The missionary challenge…



Acts 16:1 Paul went on also to Derbe and to Lystra, where there was a disciple named Timothy, the son of a Jewish woman who was a believer; but his father was a Greek. 2 He was well spoken of by the believersb in Lystra and Iconium. 3 Paul wanted Timothy to accompany him; and he took him and had him circumcised because of the Jews who were in those places, for they all knew that his father was a Greek. 4 As they went from town to town, they delivered to them for observance the decisions that had been reached by the apostles and elders who were in Jerusalem. 5 So the churches were strengthened in the faith and increased in numbers daily.

In Acts chapter 15, the chapter just prior to this one, there was a council in Jerusalem among the senior leadership of the fledgling Christian church discussing whether new Gentile believers should be required to be circumcised and follow the law of Moses. The decision was – no.
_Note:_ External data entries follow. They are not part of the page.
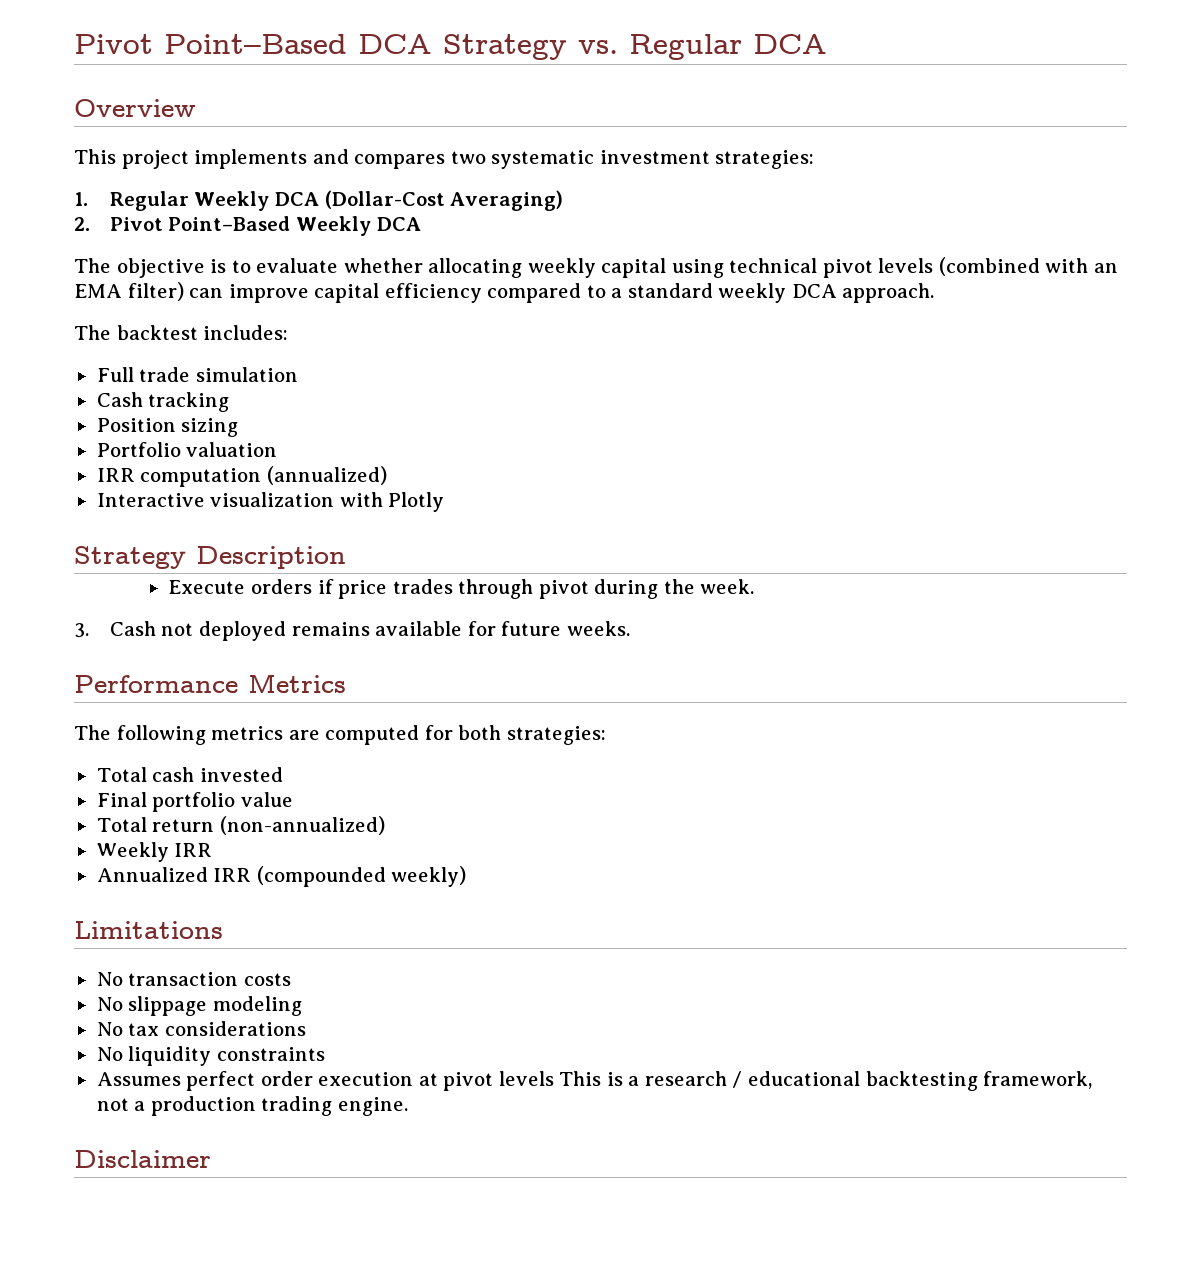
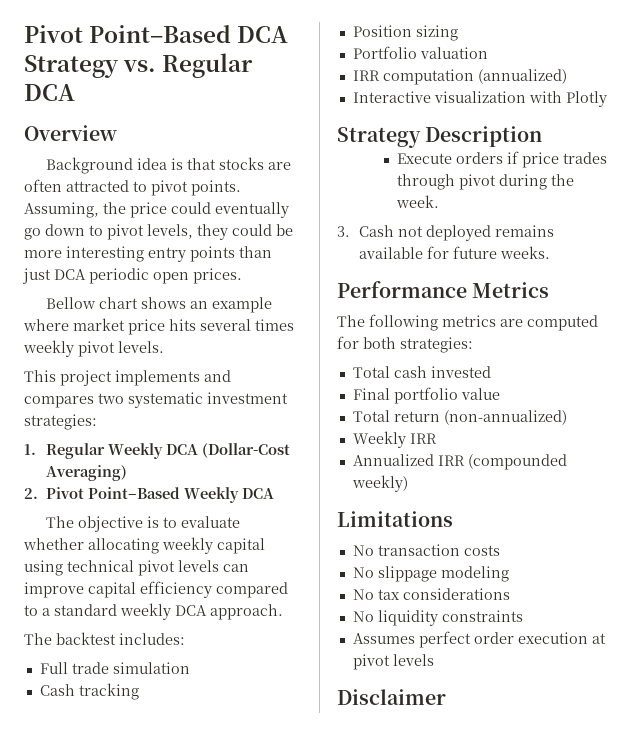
+ Background idea is that stocks are often attracted to pivot points. Assuming, the price could eventually go down to pivot levels, they could be more interesting entry points than just DCA periodic open prices.
+ Bellow chart shows an example where market price hits several times weekly pivot levels.
- The objective is to evaluate whether allocating weekly capital using technical pivot levels (combined with an EMA filter) can improve capital efficiency compared to a standard weekly DCA approach.
+ The objective is to evaluate whether allocating weekly capital using technical pivot levels can improve capital efficiency compared to a standard weekly DCA approach.
- Assumes perfect order execution at pivot levels This is a research / educational backtesting framework, not a production trading engine.
+ Assumes perfect order execution at pivot levels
They would not, which was an important development for Paul and others preaching the gospel outside Israel.

That said, we now read that Timothy, a promising young leader in the church, was circumcised before being allowed to accompany Paul in his missionary work. Seems strange doesn’t it? What gives?

Well, what gives is that the starting point for Paul in his missionary work was often the Jewish community in whatever town/village he happened to be. Timothy would not be very helpful if he were forced to remain outside of the synagogue – which is where the mission field usually began. So, for the sake of the mission, Timothy had to do what he had to do.
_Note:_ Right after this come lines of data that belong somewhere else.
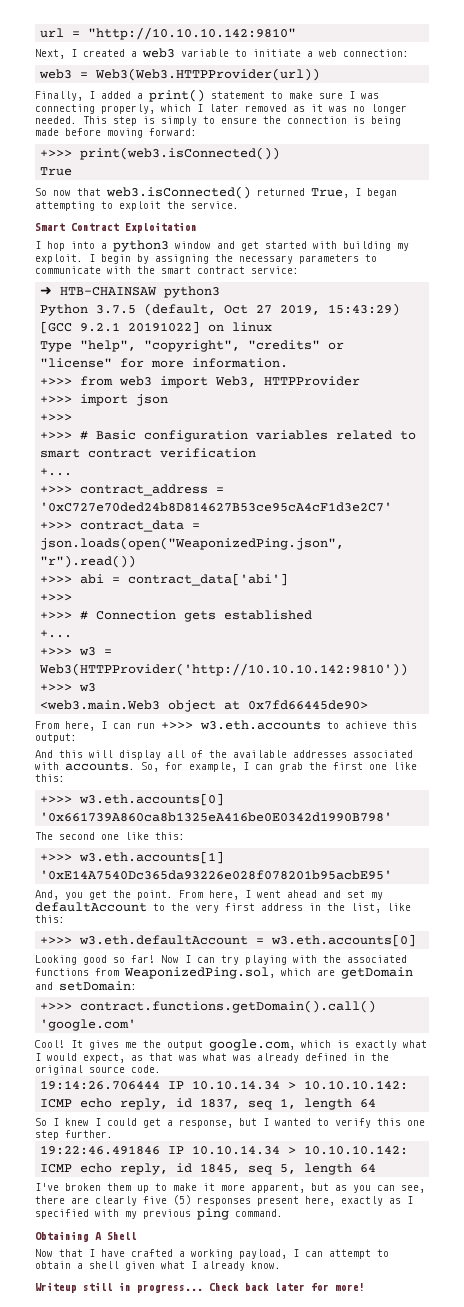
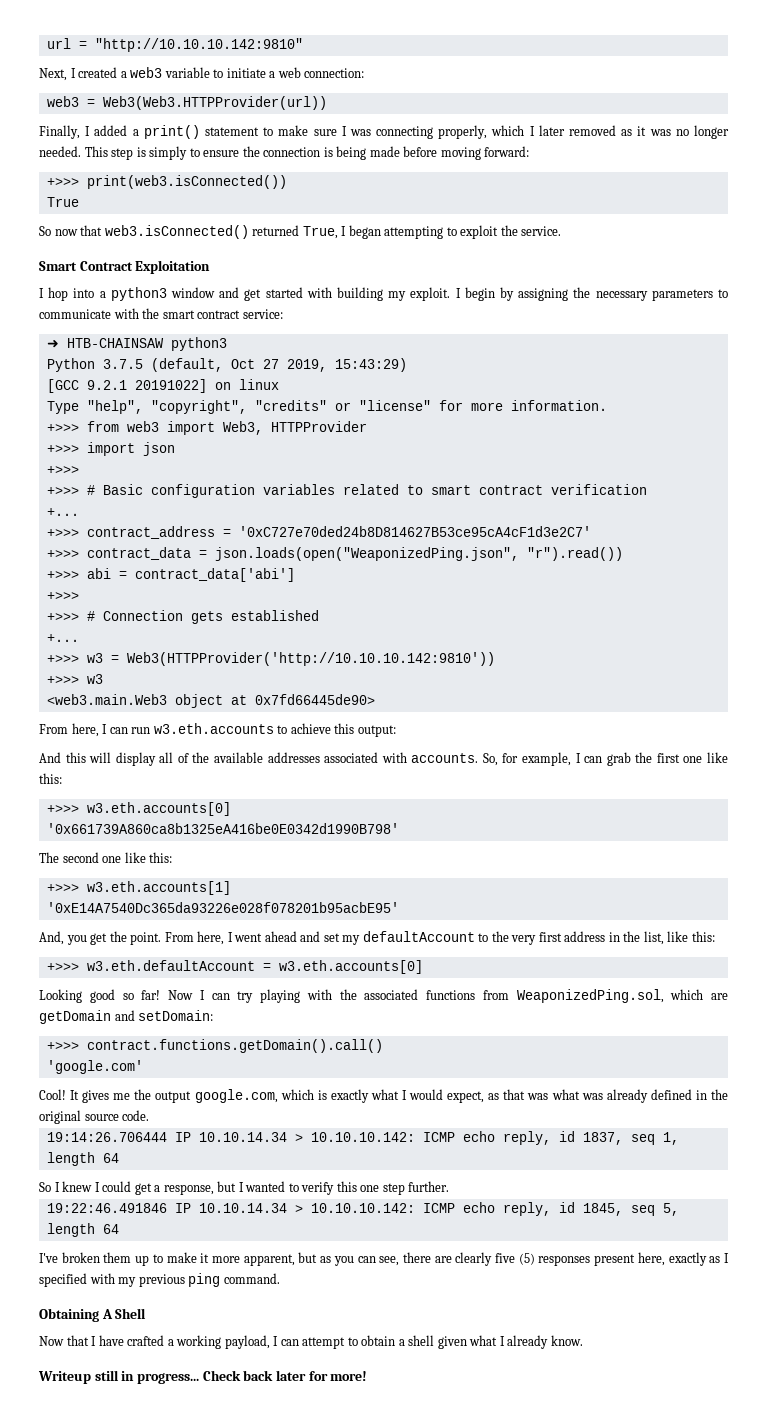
- From here, I can run +>>> w3.eth.accounts to achieve this output:
+ From here, I can run w3.eth.accounts to achieve this output:

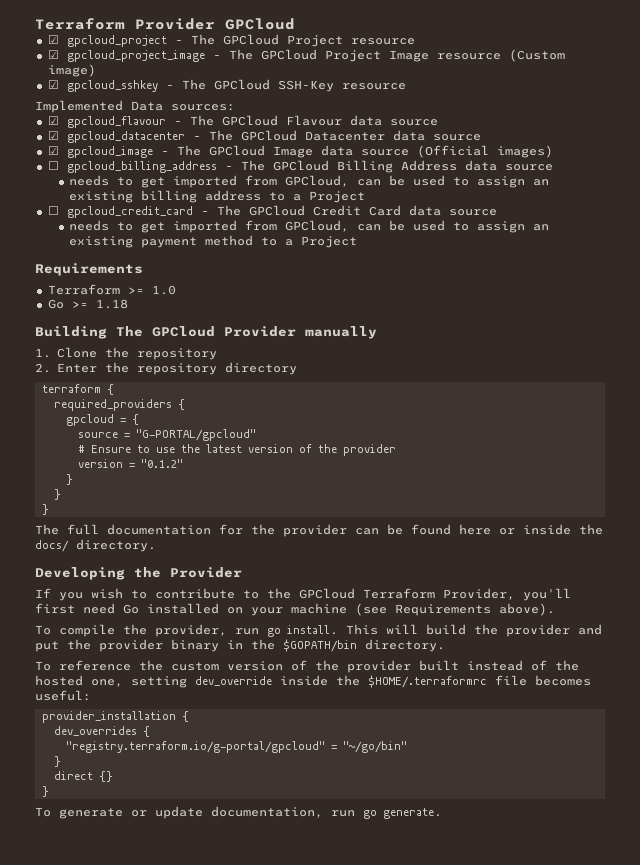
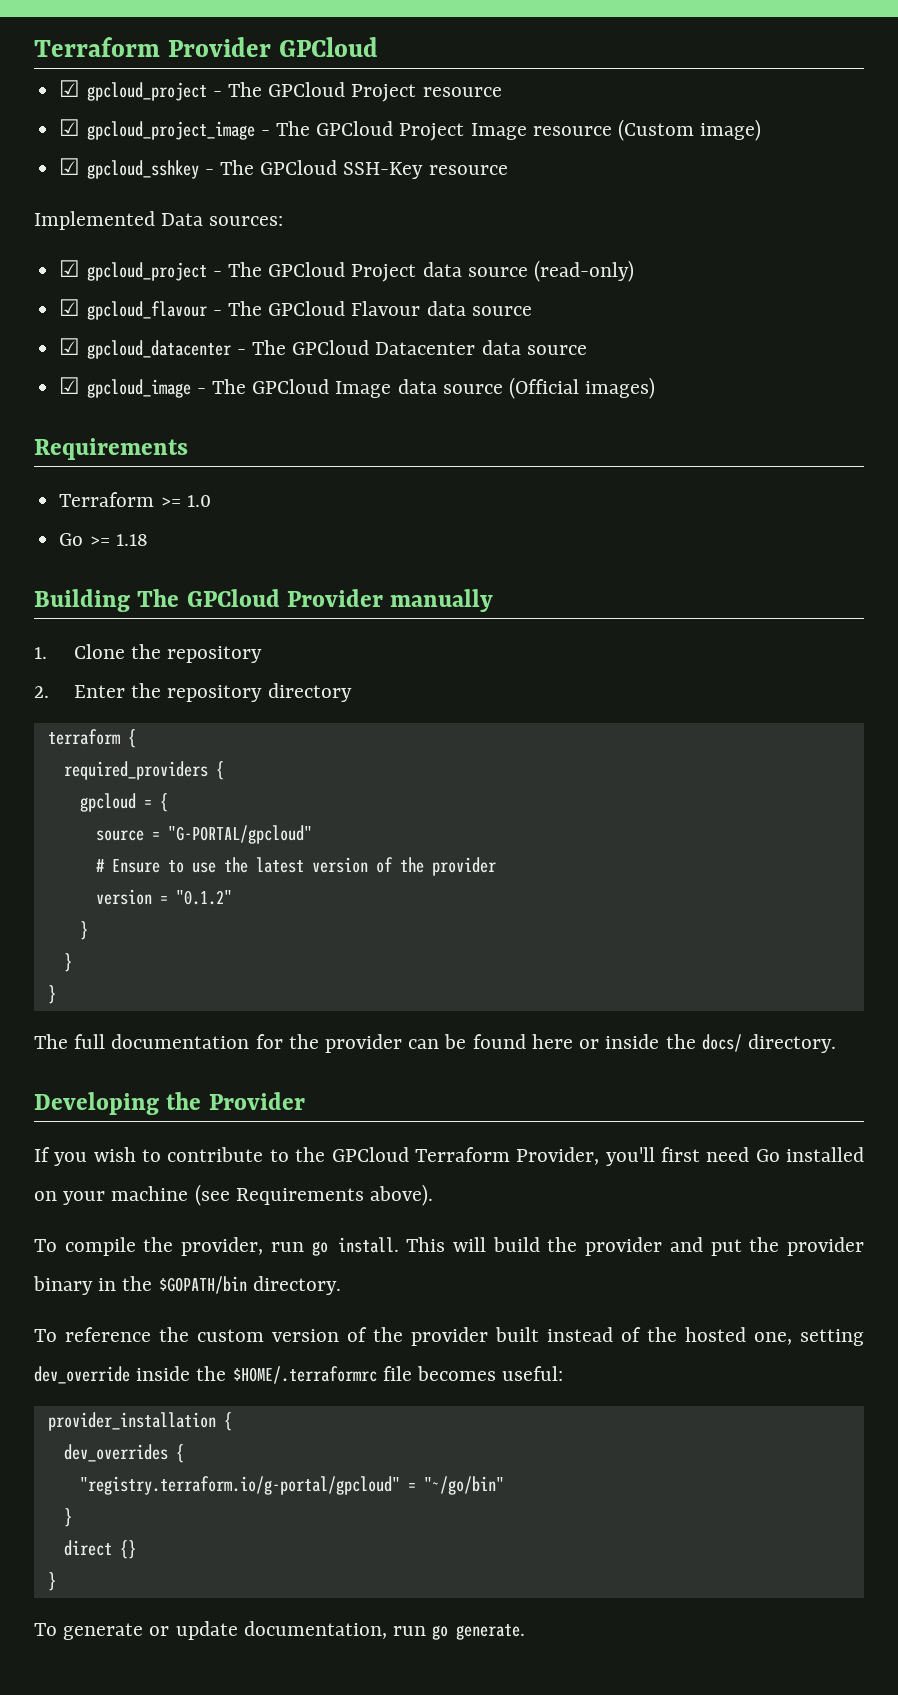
+ ☑ gpcloud_project - The GPCloud Project data source (read-only)
- ☐ gpcloud_billing_address - The GPCloud Billing Address data source
- needs to get imported from GPCloud, can be used to assign an existing billing address to a Project
- ☐ gpcloud_credit_card - The GPCloud Credit Card data source
- needs to get imported from GPCloud, can be used to assign an existing payment method to a Project

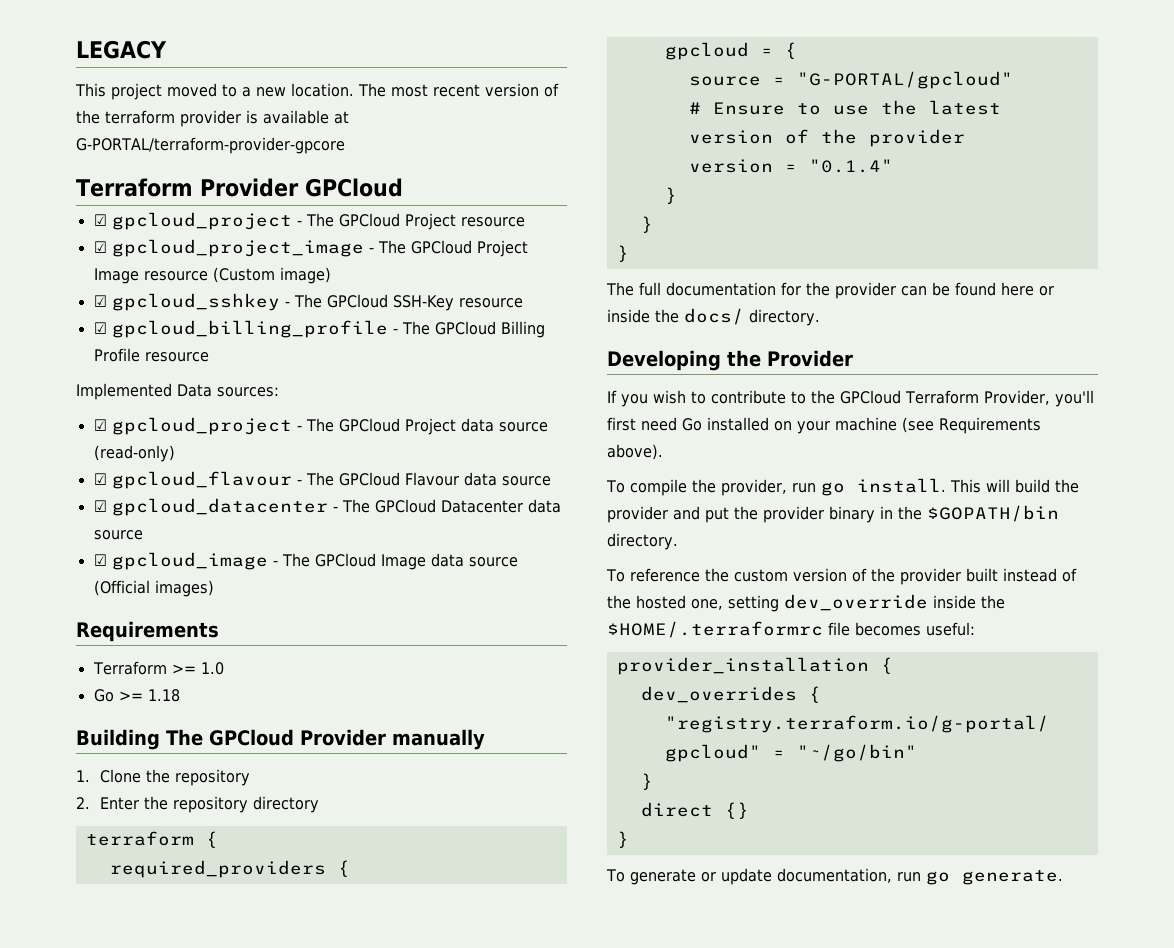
+ LEGACY
+ This project moved to a new location. The most recent version of the terraform provider is available at G-PORTAL/terraform-provider-gpcore
+ ☑ gpcloud_billing_profile - The GPCloud Billing Profile resource
- version = "0.1.2"
+ version = "0.1.4"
Sometimes, as leaders, we are required to do things others are not.

This is simply a reality of leadership. It’s also a reality of mission, which requires us to embrace the culture of those we are seeking to reach with the gospel message. Often in the church we resist this missional truth. We want to believe that we can keep things as they are and teach new people to embrace a new culture – our culture. This certainly makes things less stressful for those who are already a part of the church, but it’s not a very effective missional plan.

I’ve visited hundreds of churches over the last decade or so of working as part of a bishop’s staff, a national denominational staff, and as an independent consultant. Here’s one thing I know for sure.
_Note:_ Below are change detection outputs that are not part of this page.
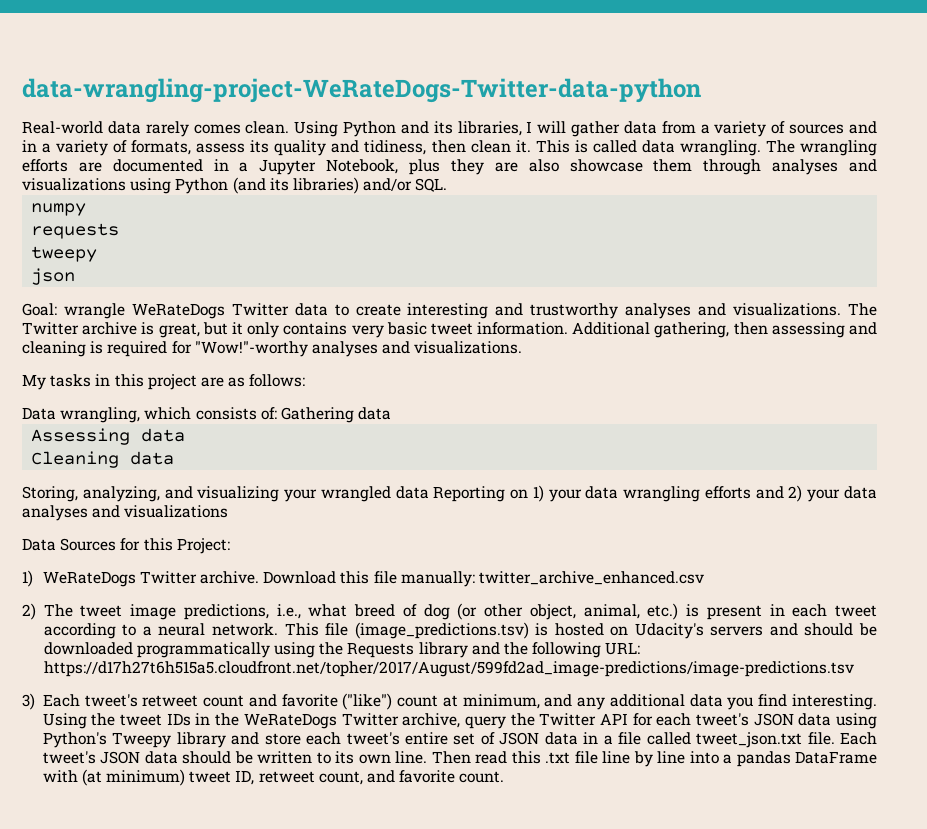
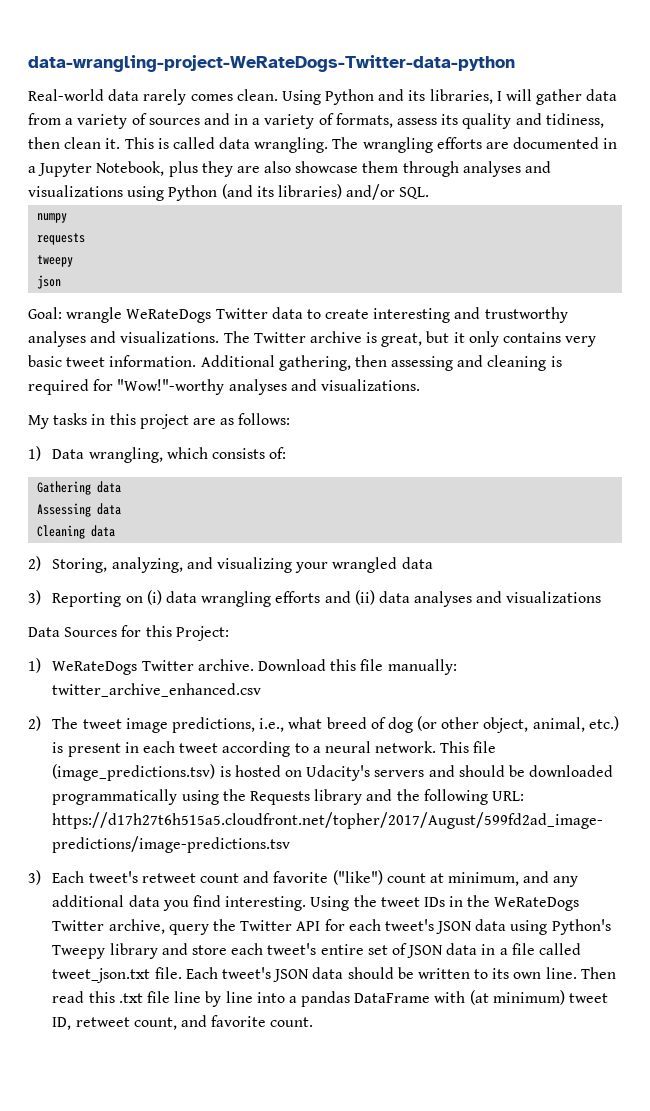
- Data wrangling, which consists of: Gathering data
+ 1) Data wrangling, which consists of:
+ Gathering data
- Storing, analyzing, and visualizing your wrangled data Reporting on 1) your data wrangling efforts and 2) your data analyses and visualizations
+ 2) Storing, analyzing, and visualizing your wrangled data
+ 3) Reporting on (i) data wrangling efforts and (ii) data analyses and visualizations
Empty/dying churches are often filled with wonderful Christian people who want the world to adopt their church culture rather than the other way around. 

Lord Jesus, the young leader Timothy was willing to do whatever was necessary to reach another people with the gospel. His example challenges us to examine our own practices. Give us grace to, like Timothy, do whatever needs to be done to share the good news of your love for the world. We ask this in your precious, holy name. Amen.